Trois jours après le discours funèbre d’Alain Juppé, son constat cruel et cinglant ne cesse d’être validé à mesure que continue cette drôle de campagne. Parlant aussi bien du Front national que de la gauche mais aussi de son propre camp, le maire de Bordeaux, malgré son expérience, semble éberlué du "discrédit de l’établissement politique".
Le spectacle offert par nombre de cadres de LR est - il est vrai - affligeant. Depuis lundi soir, tous ceux qui montraient les muscles, annonçaient qu’ils allaient monter sur la table, et braillaient pour obtenir la répudiation de François Fillon sont rentrés dans les rangs.
Gérard Larcher, président du Sénat et roi de la valse-hésitation, estime finalement que François Fillon doit porter le projet après avoir tant manœuvré pour le faire tomber. Ayant jeté leurs couteaux, les Sarkozystes se disent "unis" derrière lui.
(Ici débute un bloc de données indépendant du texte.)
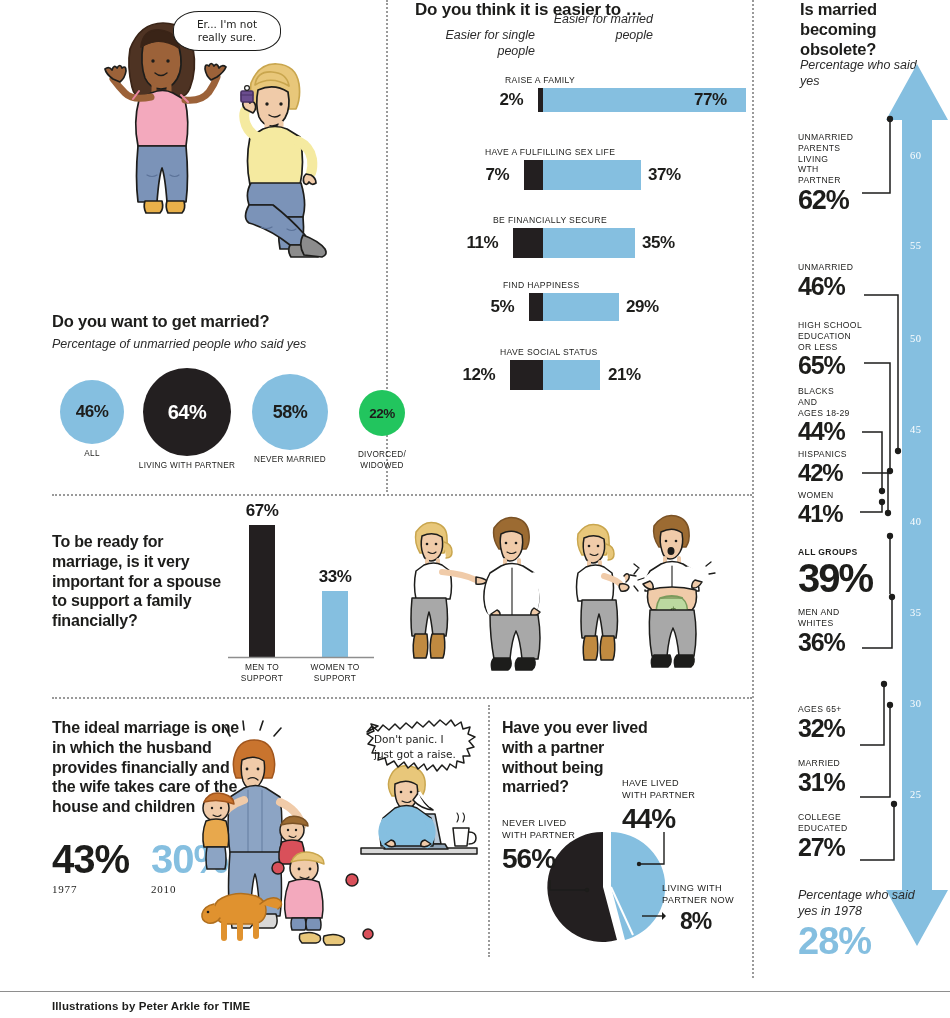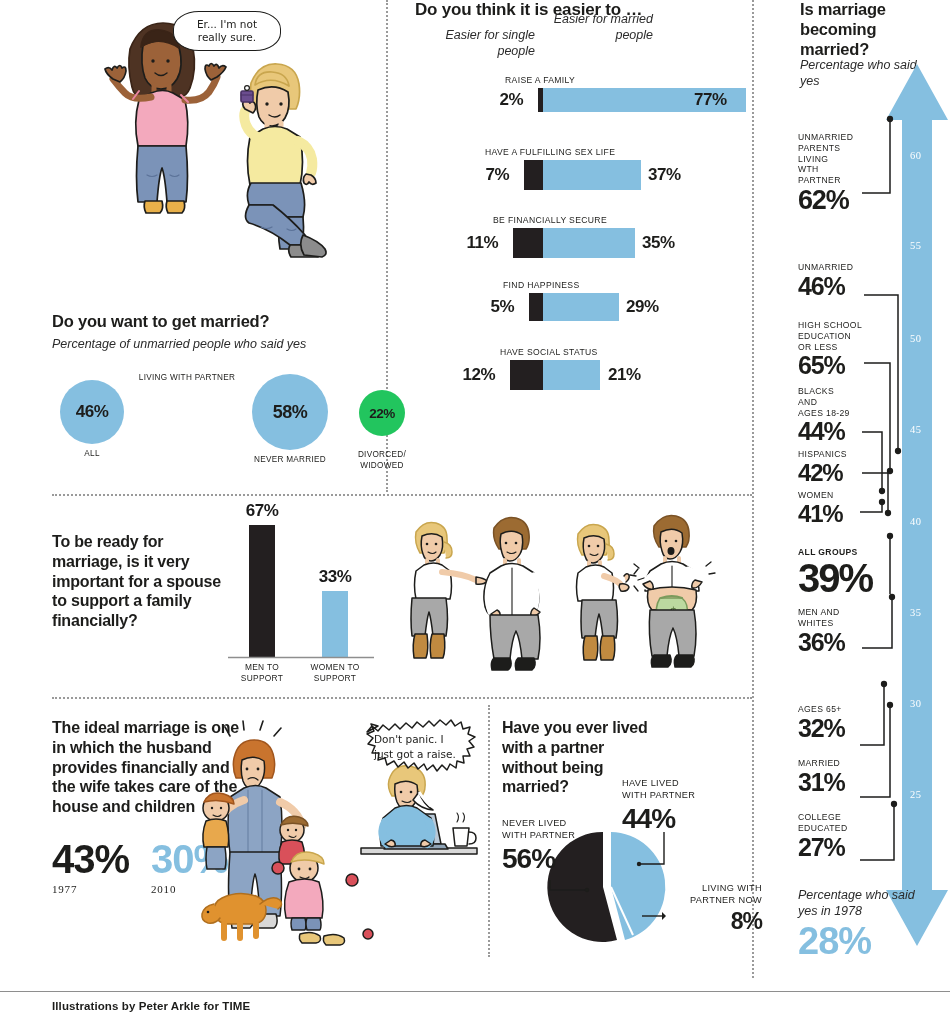"Is marriage becoming married?" div.qtitle { text: marriage becoming married -> married becoming obsolete }
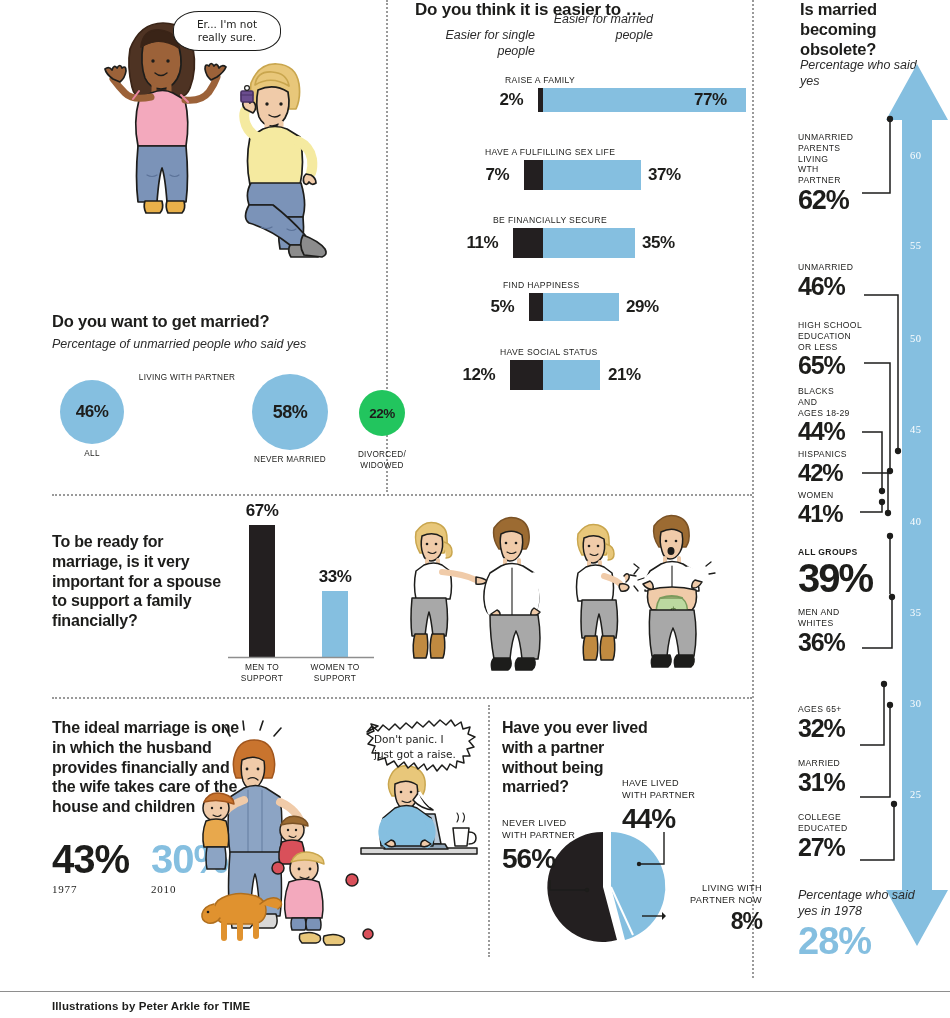"64%" div.circ { html: none -> <div>64%</div> }
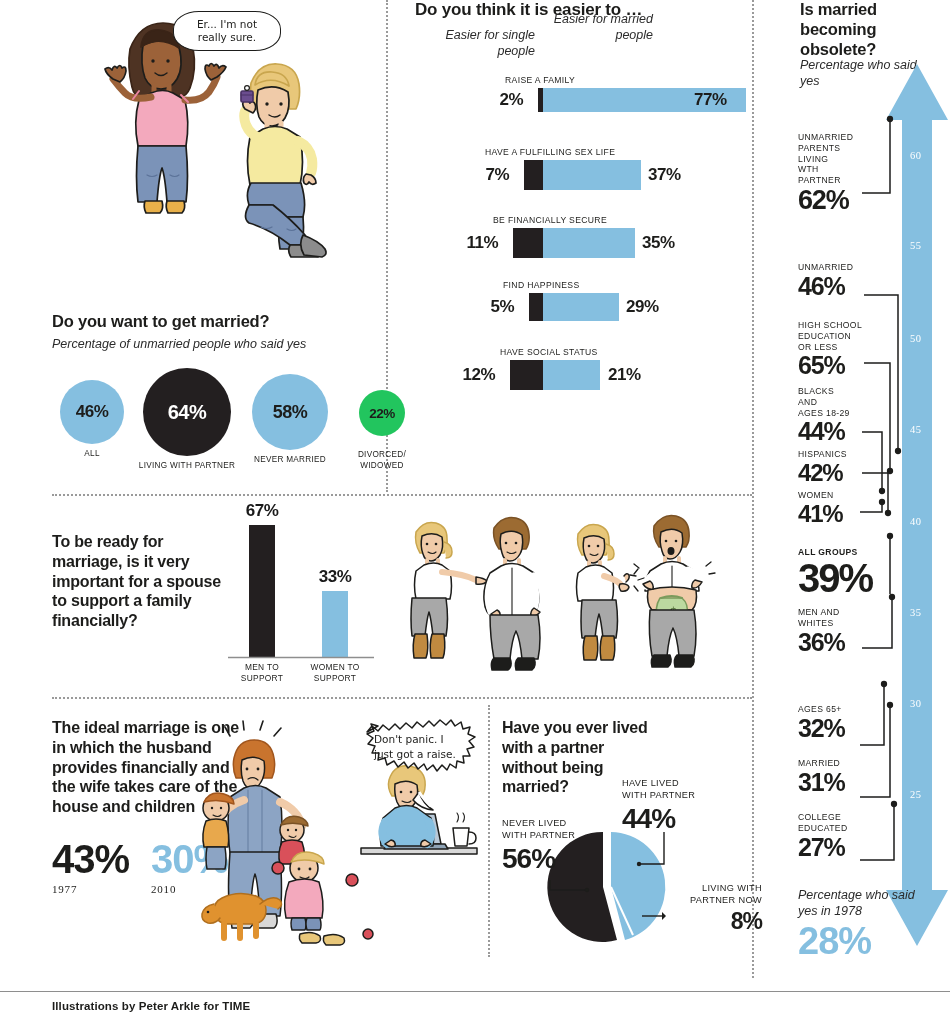"LIVING WITH" div { text-align: right -> left }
Et demandent maintenant au candidat LR de "tendre la main à ceux qui ont douté". Le trio Pécresse-Bertrand-Estrosi, qui exigeait une rencontre pour une "sortie respectueuse", chante à présent pour "l’unité de toutes nos forces".
Quant à Jean-Pierre Raffarin, il peut bien ironiser sur le "recyclage des caciques socialistes chez Macron". C’est sûrement une façon de se donner un coup de pied aux fesses pour se forcer à faire campagne pour le candidat de son camp. Car il doit être encore sonné après l’abandon d’Alain Juppé.
Reste le cas croquignolesque de l’UDI. Le parti centriste qualifie désormais François Fillon de "candidat légitime". Et dans un langage très soviétique lui demande de prendre "des initiatives de rassemblement". Là aussi, on ne rit pas. Mais l’électeur aura vite compris que l’UDI fait allusion à un accord électoral sur des circonscriptions aux législatives. Personne n’a toutefois oublié que l’UDI avait demandé la semaine passée le retrait de François Fillon et avait annoncé ne plus faire campagne.
Loin d’être dupe de ces mesquineries, François Fillon en appelle désormais "au rassemblement" pour "foncer avec (lui) pour la France". Après tant de défections et la réapparition de profondes fractures sur les lignes politiques, l’heure ne peut être celle de la vendetta.
Le candidat LR dont tant voulaient se débarrasser semble prêt à passer l’éponge au nom de la mobilisation et de l’efficacité. Mais les discours incantatoires sur la fin des divisions, le partage des mêmes valeurs et objectifs, semblent bien fragiles.
Dans sa confirmation "une bonne fois pour toutes", Alain Juppé a dit ne pas avoir eu "l’intention de s’engager dans des tractations partisanes ni des marchandages de postes". François Fillon, lui, y est désormais contraint. Même s’il a éradiqué toute tentation de plan B. Même s’il assure qu’il est candidat "devant le peuple français" qui seul décide.